Stored entries:
──────

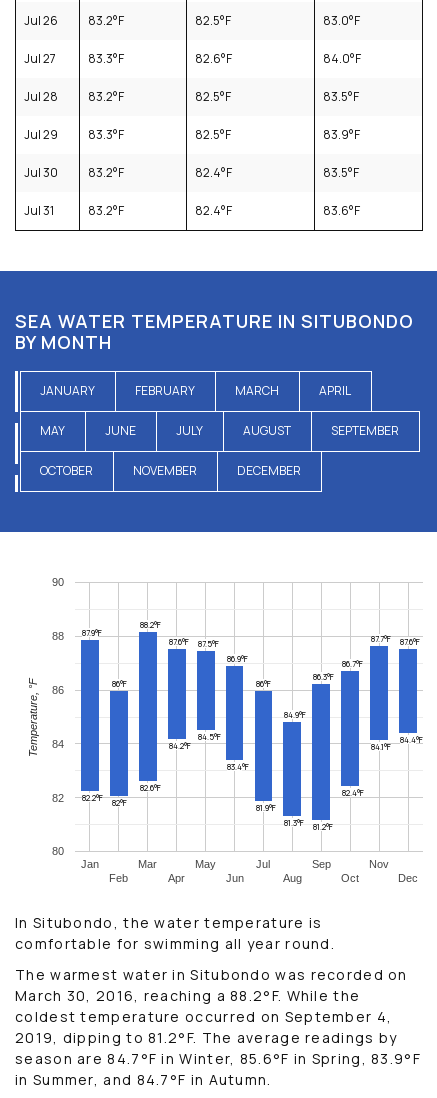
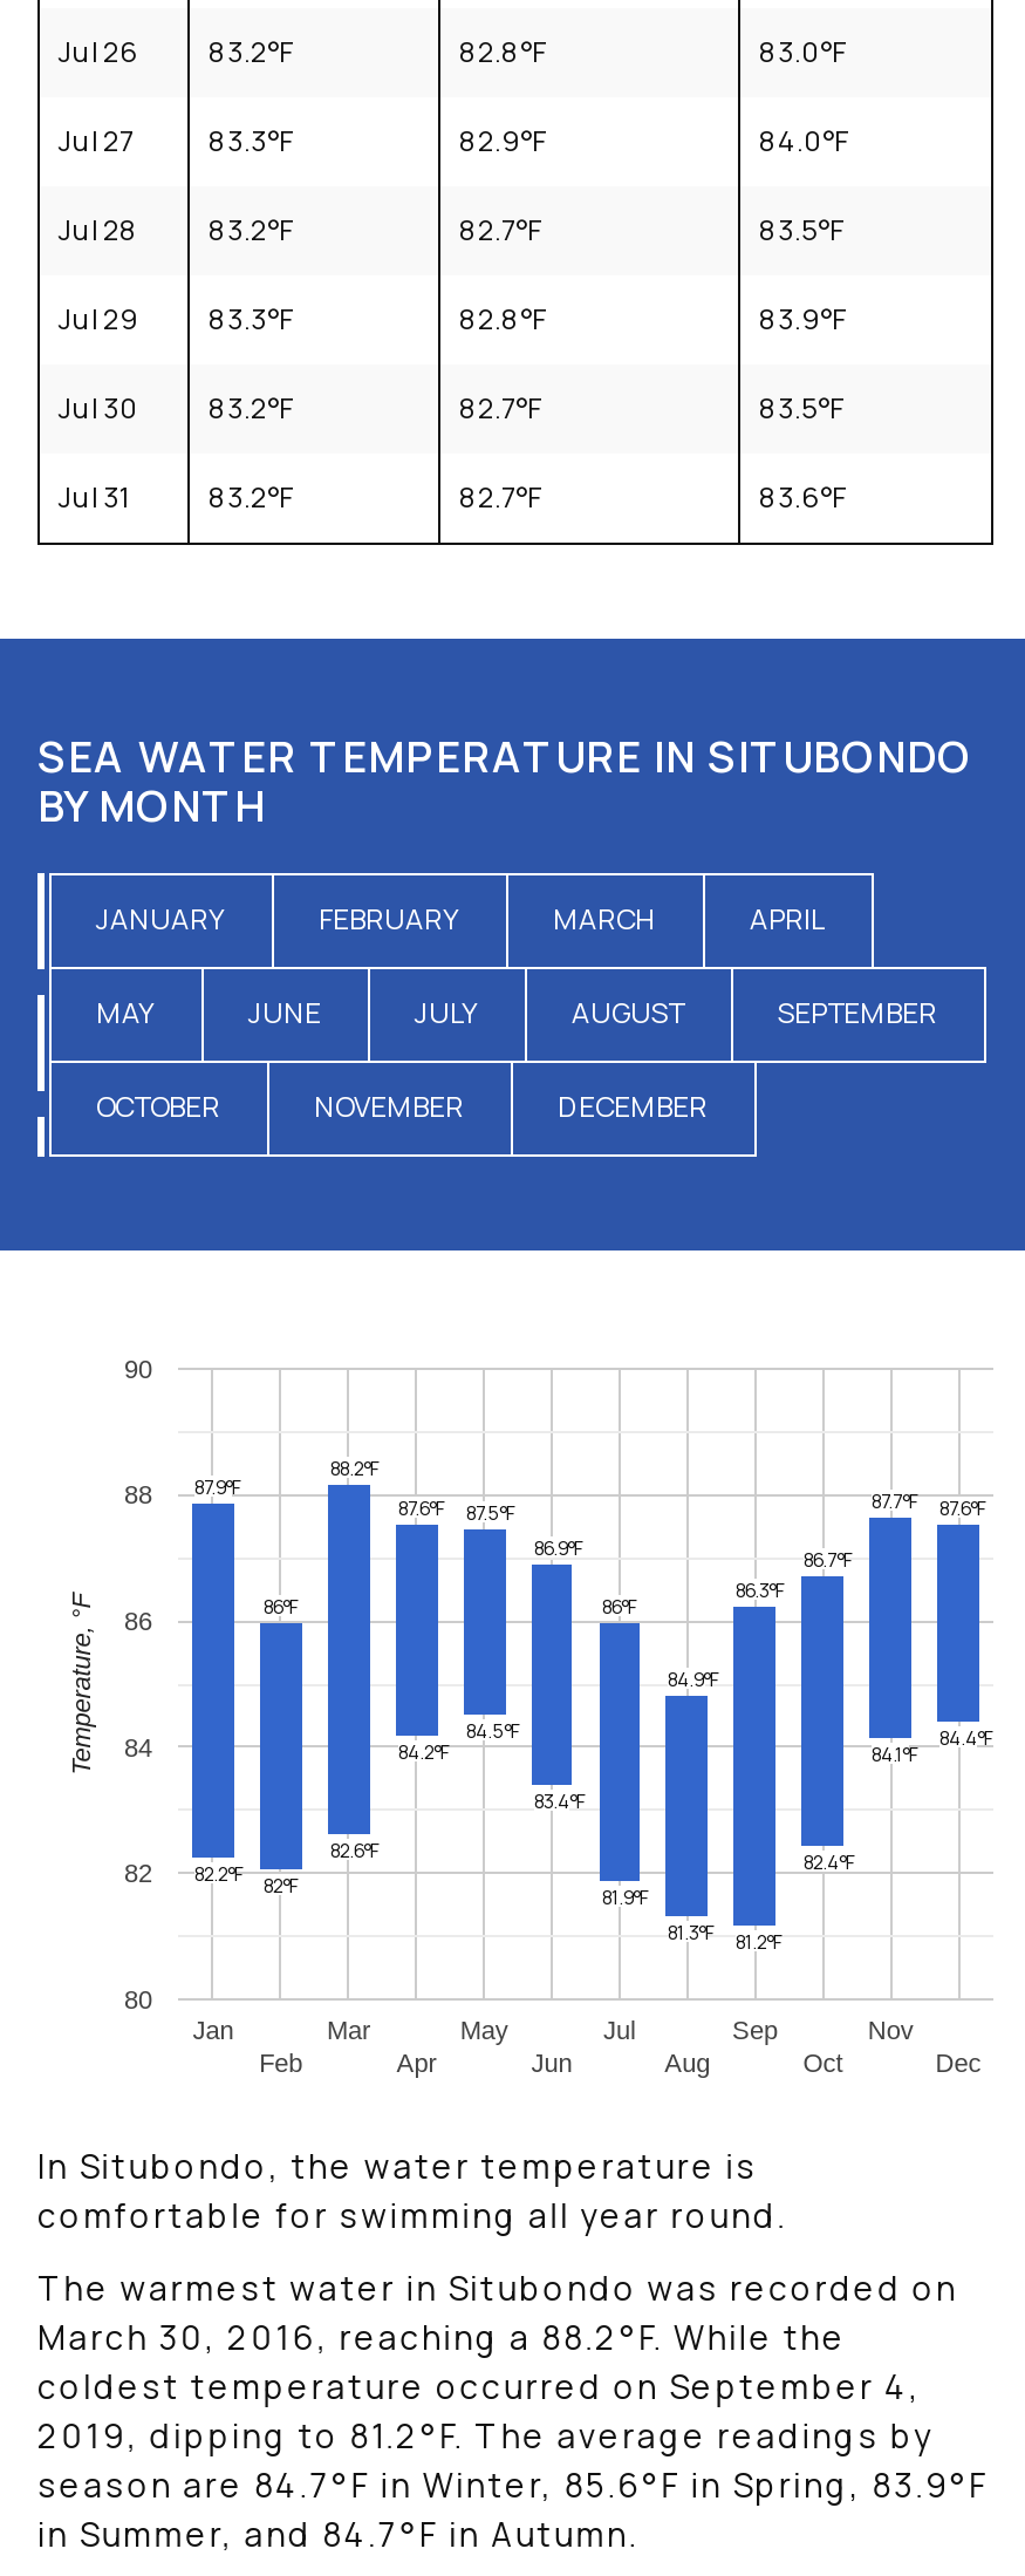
[195,12,231,29] 82.5°F -> [459,32,546,71] 82.8°F
[195,50,232,67] 82.6°F -> [459,121,546,161] 82.9°F
[195,88,231,105] 82.5°F -> [459,210,541,250] 82.7°F
[195,126,231,143] 82.5°F -> [459,299,546,339] 82.8°F
[195,164,232,181] 82.4°F -> [459,388,541,428] 82.7°F
[195,202,232,219] 82.4°F -> [459,477,541,517] 82.7°F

──────

> [WHAT YOU ARE ASKED TO DO] Set down exactly the line that holds "[195,164,232,181] 82.4°F ->" and all lines after it to the end of the data.

> [ANSWER TO THE PROBLEM]
[195,164,232,181] 82.4°F -> [459,388,541,428] 82.7°F
[195,202,232,219] 82.4°F -> [459,477,541,517] 82.7°F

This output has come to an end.